Virtualization also worked very well with the three-tier application architecture. It was easy to run application components for developers in need of a database server to connect to while coding new changes. The problem with virtualization comes from the concept of replicating a complete operating system with server application components when we only need the software part. A lot of hardware resources are consumed for the operating system alone, and restarting these nodes takes some time as they are a complete operating system running on top of a hypervisor, itself running on a physical server with its own operating system.
Anyhow, developers were hampered by outdated operating system releases and packages, making it difficult for them to enable the evolution of their applications. System administrators started to manage hundreds of virtual hosts and even with automation, they weren’t able to maintain operating systems and application life cycles in alignment. Provisioning virtual machines on cloud providers using their Infrastructure-as-a-Service (IaaS) platforms or using their Platform-as-a-Service (PaaS) environments and scripting the infrastructure using their APIs (IaC) helped but the problem wasn’t fully resolved due to the quickly growing number of applications and required changes. The application life cycle changed from one or two updates per year to dozens per day.
Developers started to use cloud-provided services and using scripts and applications quickly became more important than the infrastructure on which they were running, which today seems completely normal and logical. Faster network communications and distributed reliability made it easier to start deploying our applications anywhere, and data centers became smaller. We can say that developers started this movement and it became so popular that we finished decoupling application components from the underlying operating systems.
Software containers are the evolution of process isolation features that were learned throughout the development of computer history. Mainframe computers allowed us to share CPU time and memory resources many years ago. Chroot and jail environments were common ways of sharing operating system resources with users, who were able to use all the binaries and libraries prepared for them by system administrators in BSD operating systems. On Solaris systems, we had zones as resource containers, which acted as completely isolated virtual servers within a single operating system instance.
So, why don’t we just isolate processes instead of full operating systems? This is the main idea behind containers. Containers use kernel features to provide process isolation at the operating system level, and all processes run on the same host but are isolated from each other. So, every process has its own set of resources sharing the same host kernel.
Linux kernels have featured this design of process grouping since the late 2000s in the form of control groups (cgroups). This feature allows the Linux kernel to manage, restrict, and audit groups of processes.

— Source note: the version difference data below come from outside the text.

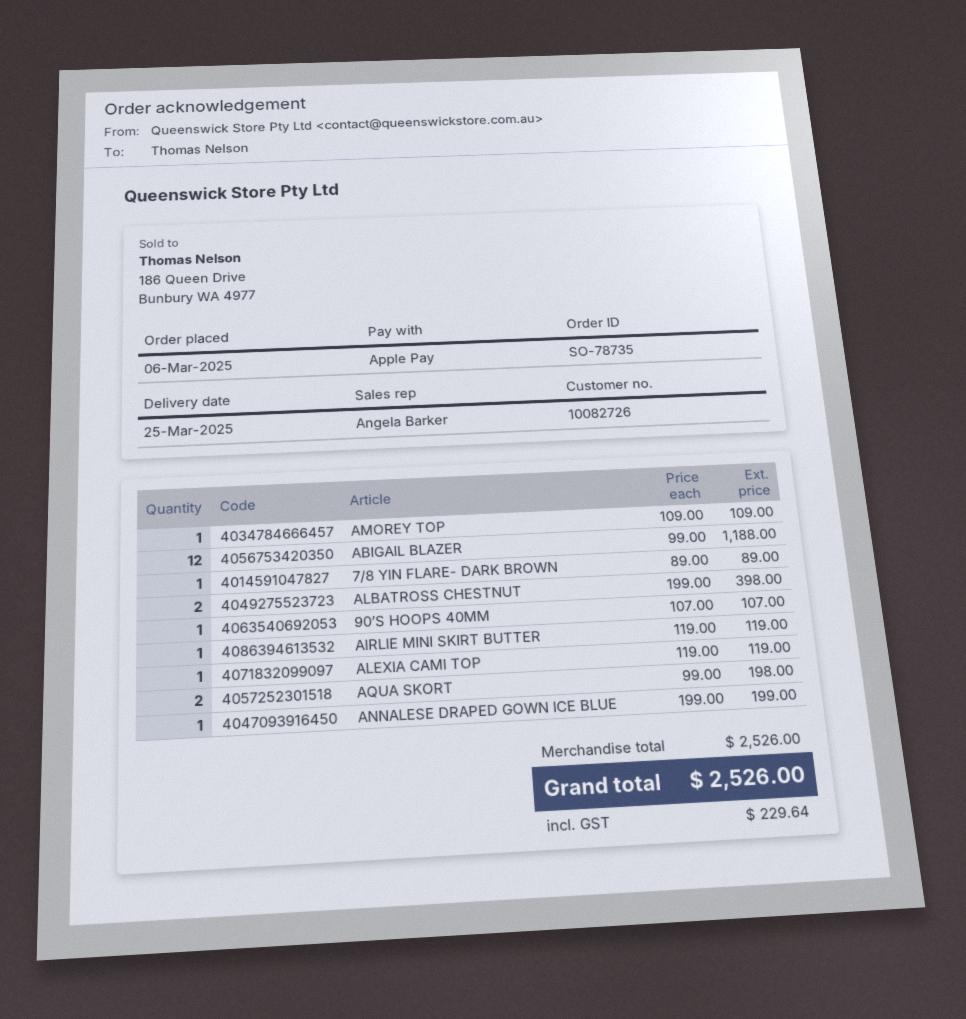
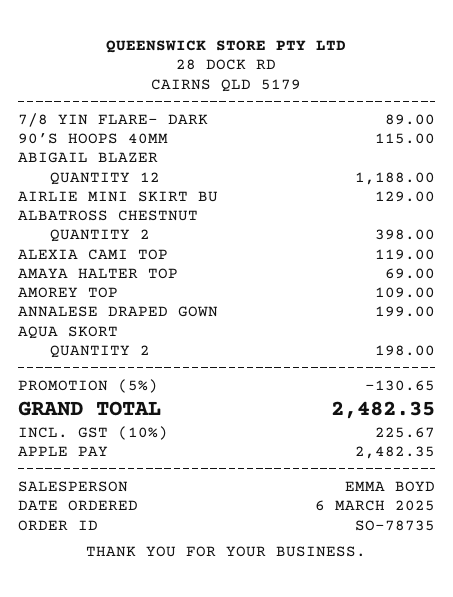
sales rep: Angela Barker -> EMMA BOYD
90’S HOOPS 40MM: 1 for 107.00 -> 1 for 115.00
AIRLIE MINI SKIRT BUTTER: 1 for 119.00 -> 1 for 129.00
AMAYA HALTER TOP: none -> 1 for 69.00
discount: none -> 5% = 130.65
tax: 229.64 -> 225.67
total: 2526.00 -> 2482.35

Another very important Linux kernel feature that’s used with containers is kernel namespaces, which allow Linux to run processes wrapped with their process hierarchy, along with their own network interfaces, users, filesystem mounts, and inter-process communication. Using kernel namespaces and control groups, we can completely isolate a process within an operating system. It will run as if it were on its own, using its own operating system and limited CPU and memory (we can even limit its disk I/O).
The Linux Containers (LXC) project took this idea further and created the first working implementation of it. This project is still available, is still in progress, and was the key to what we now know as Docker containers. LXC introduced terms such as templates to describe the creation of encapsulated processes using kernel namespaces.
Docker containers took all these concepts and created Docker Inc., an open source project that made it easy to run software containers on our systems. Containers ushered in a great revolution, just as virtualization did more than 20 years ago.
Going back to microservices architecture, the ideal application decoupling would mean running defined and specific application functionalities as completely standalone and isolated processes. This led to the idea of running microservice applications’ components within containers, with minimum operating system overhead.